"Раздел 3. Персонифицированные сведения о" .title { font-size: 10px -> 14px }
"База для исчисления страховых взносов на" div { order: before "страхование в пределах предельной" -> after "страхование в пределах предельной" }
--
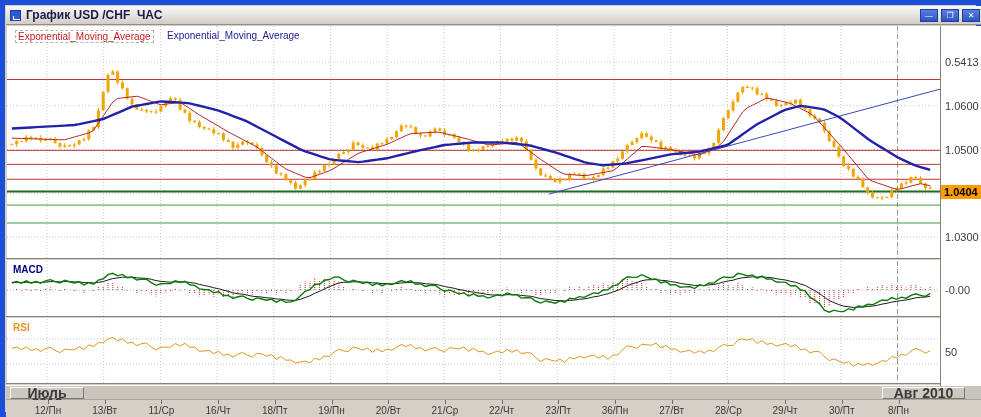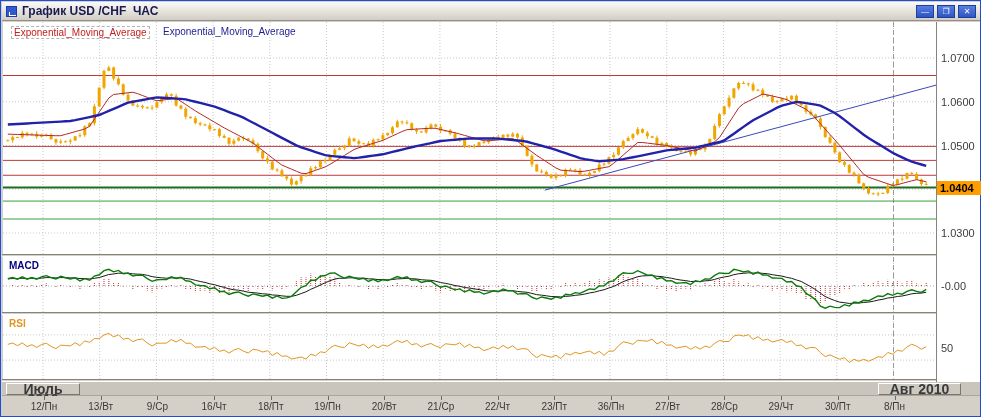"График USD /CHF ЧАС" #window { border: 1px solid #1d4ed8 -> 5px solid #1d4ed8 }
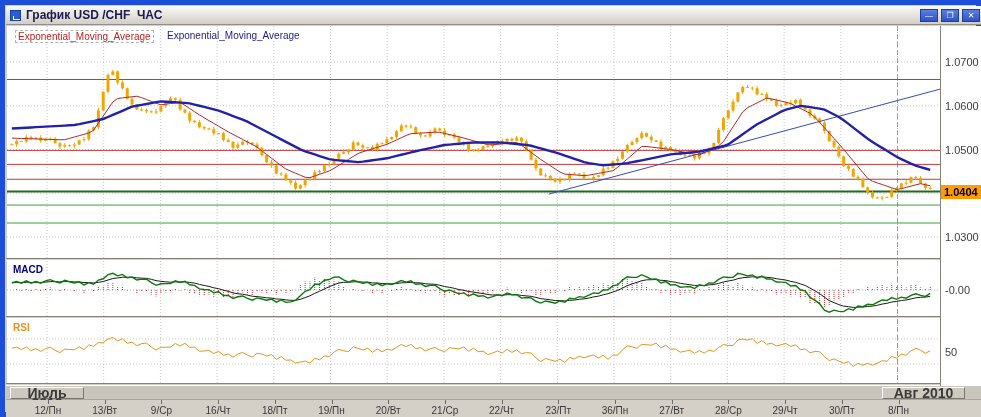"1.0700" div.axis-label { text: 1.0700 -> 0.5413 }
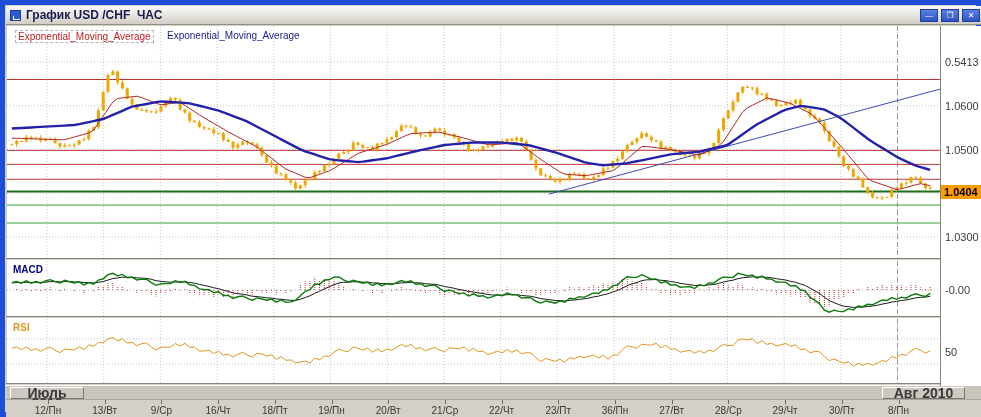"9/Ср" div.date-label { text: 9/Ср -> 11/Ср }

= TASK BRIEF =
Go to the line above that has "border: 1px solid" and copy exactly from there down to the line that has "text: 9/Ср ->", both included. Leave the pictures out.

= RESPONSE AREA =
"График USD /CHF ЧАС" #window { border: 1px solid #1d4ed8 -> 5px solid #1d4ed8 }
"1.0700" div.axis-label { text: 1.0700 -> 0.5413 }
"9/Ср" div.date-label { text: 9/Ср -> 11/Ср }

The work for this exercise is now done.